Possessive is permitted with inanimate objects:
We determined in four vertically displaced areas the spatial sensitivity distribution of the two CH-cells' ipsilateral reception fields.
To pluralize single letters, both capital and lowercase. (This is done to avoid confusion with other symbols that might be used.)
On this graph, the y's and x's represent...
To pluralize a single-digit numeral. Plurals of numerals greater than 9 have no apostrophe, only "s" added.
3's look like 8's.
results are expressed in 100s.
To show possession of compound terms.
physician-in-chief's decision
To show joint possession for proper names of organizations/businesses.
To pluralize an abbreviation, acronym, or year. Use a lowercase "s".
EEGs, RBCs, during the 1980s.
For verb contractions; instead, write contractions out. E.g., change "don't" to "do not."
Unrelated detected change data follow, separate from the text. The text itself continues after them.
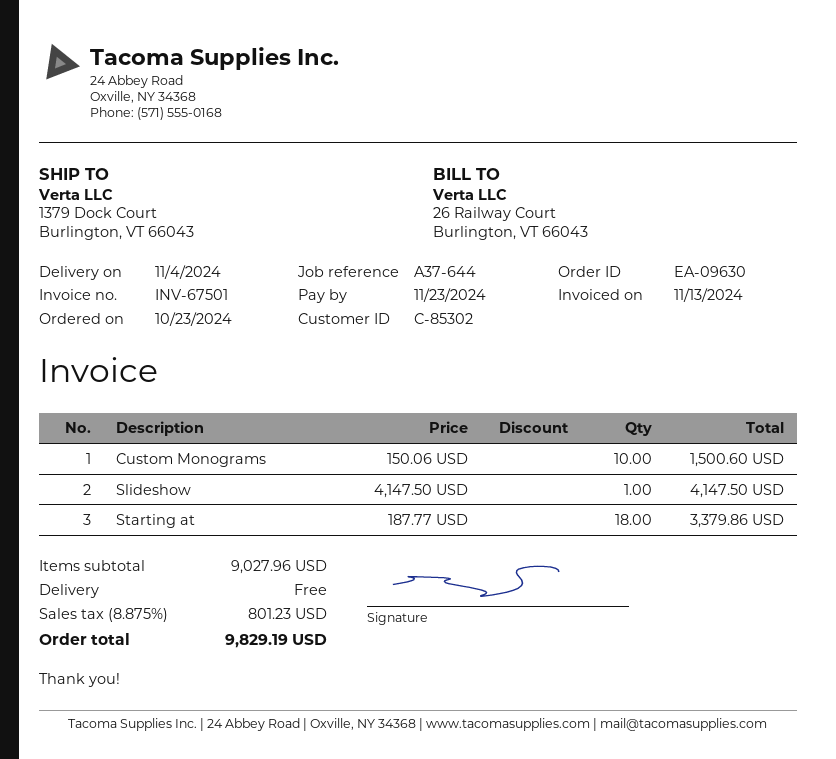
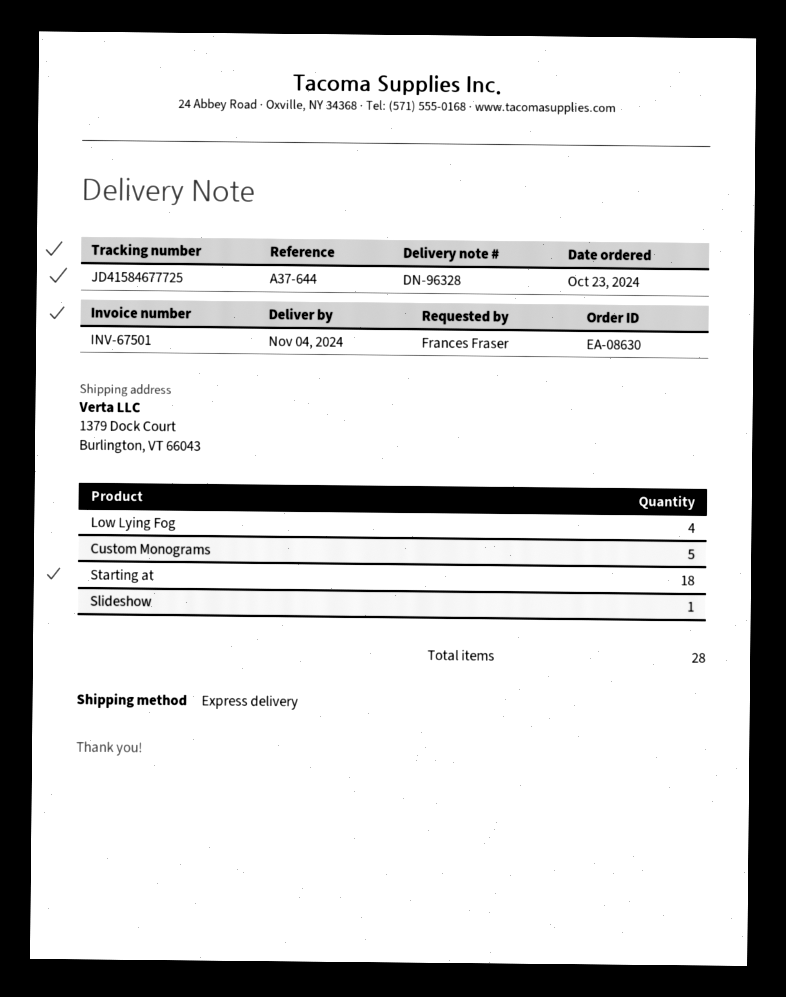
order number: EA-09630 -> EA-08630
Custom Monograms: 10 -> 5
Low Lying Fog: none -> 4

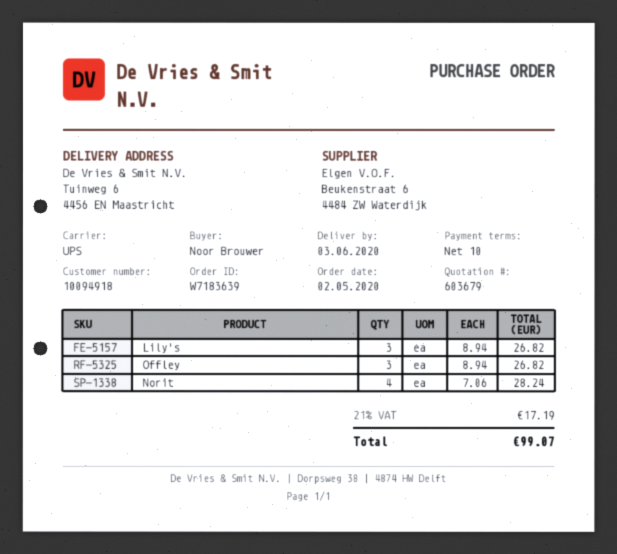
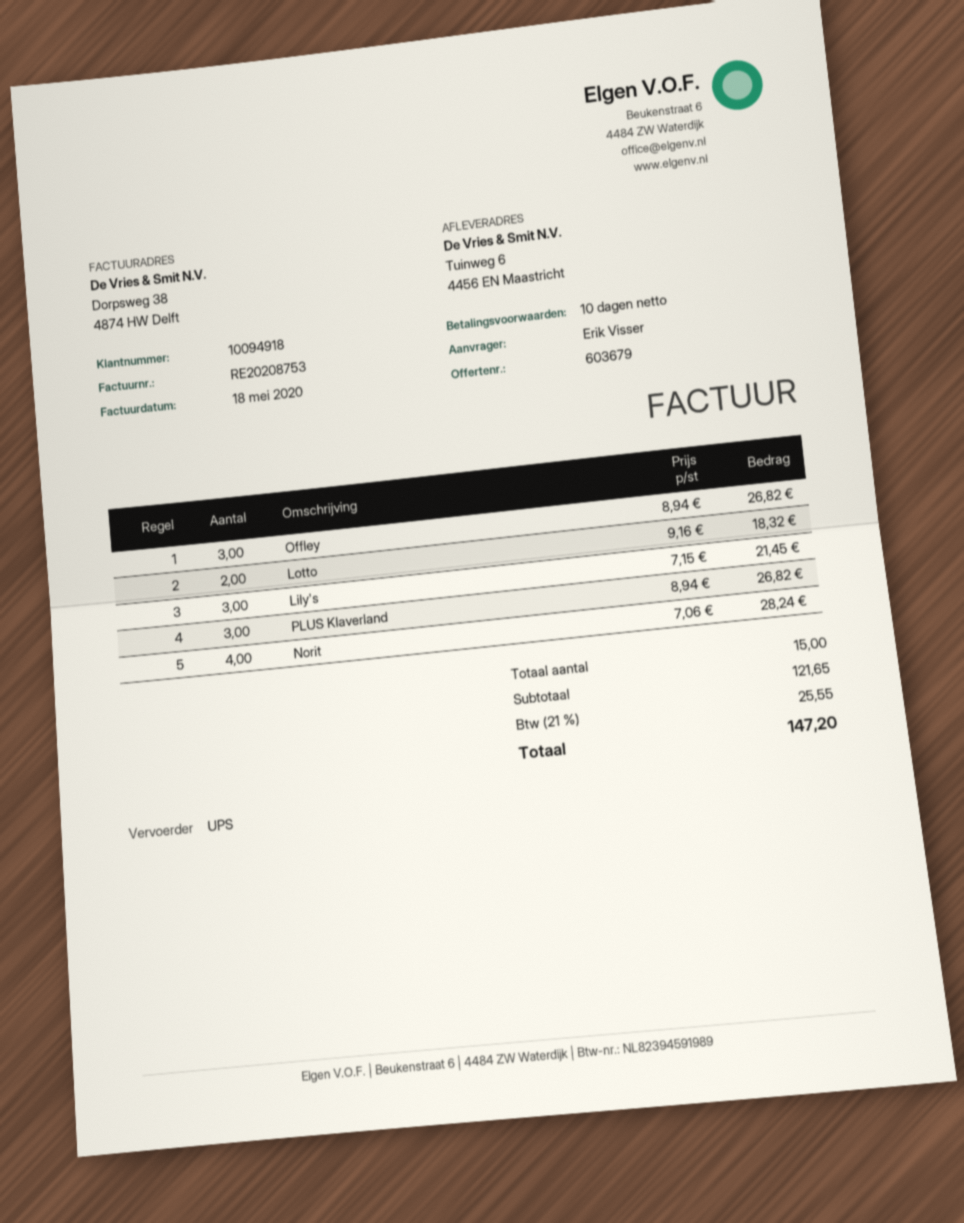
ordered by: Noor Brouwer -> Erik Visser
Lily's: 3 x 8.94 = 26.82 -> 3 x 7.15 = 21.45
Lotto: none -> 2 x 9.16 = 18.32
PLUS Klaverland: none -> 3 x 8.94 = 26.82
tax: 21% = 17.19 -> 21% = 25.55
total: 99.07 -> 147.20

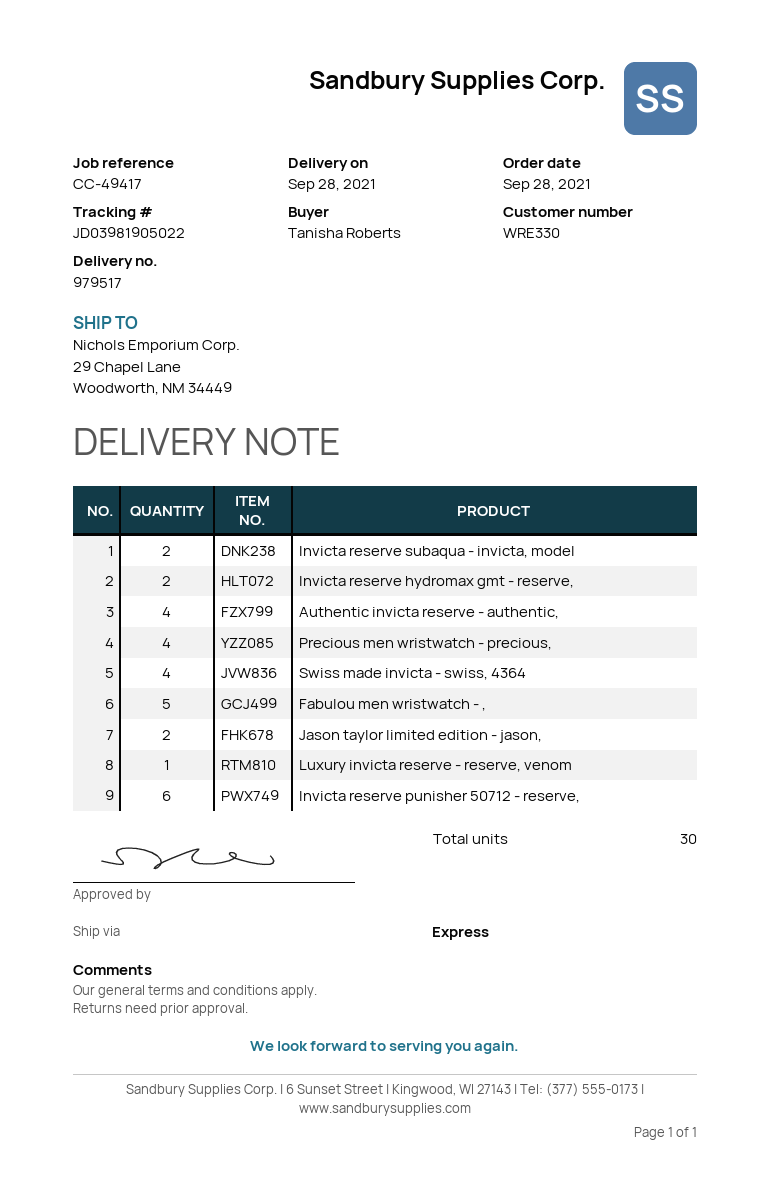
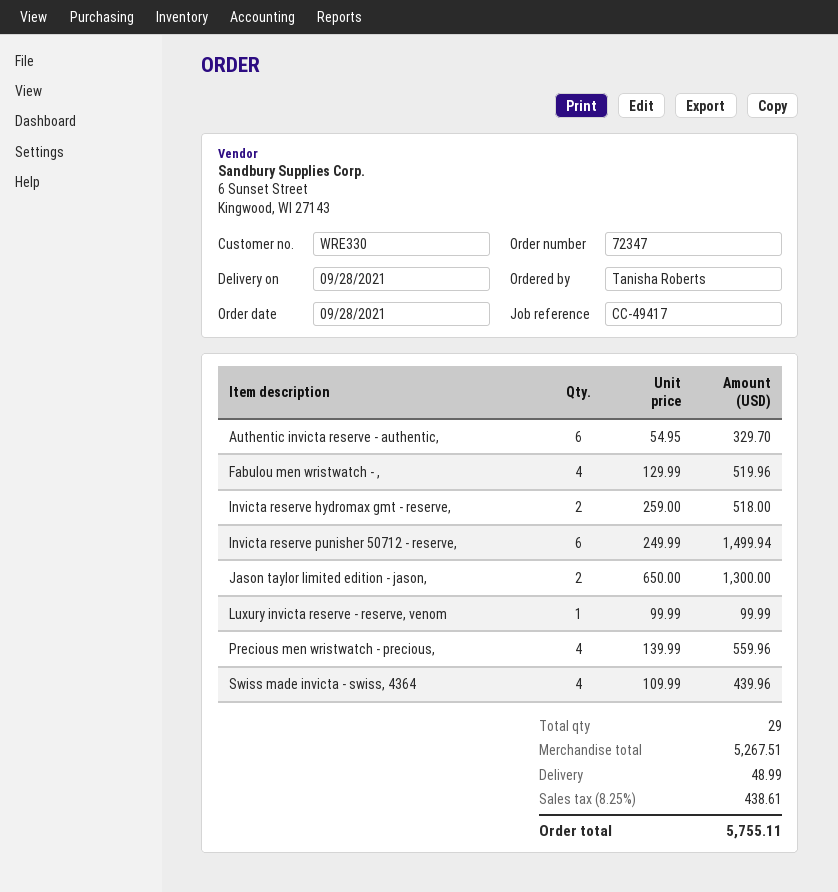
Invicta reserve subaqua - invicta, model: 2 -> none
Authentic invicta reserve - authentic,: 4 -> 6
Fabulou men wristwatch - ,: 5 -> 4
total quantity: 30 -> 29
With possessive pronouns: his, hers, its, theirs, whose, etc.
With eponyms (consult current editions of Stedman's and/or Webster's Collegiate, latest edition)
Raymand disease
Martan syndrome
Stanford-Binet scale
Newman-Keuls test
Wilcoxon rank sum test
Do not use an apostrophe when a prime symbol is meant. The proper prime symbol is located in the Special Characters menu in Stickit; alternatively, you can use the «prime» code.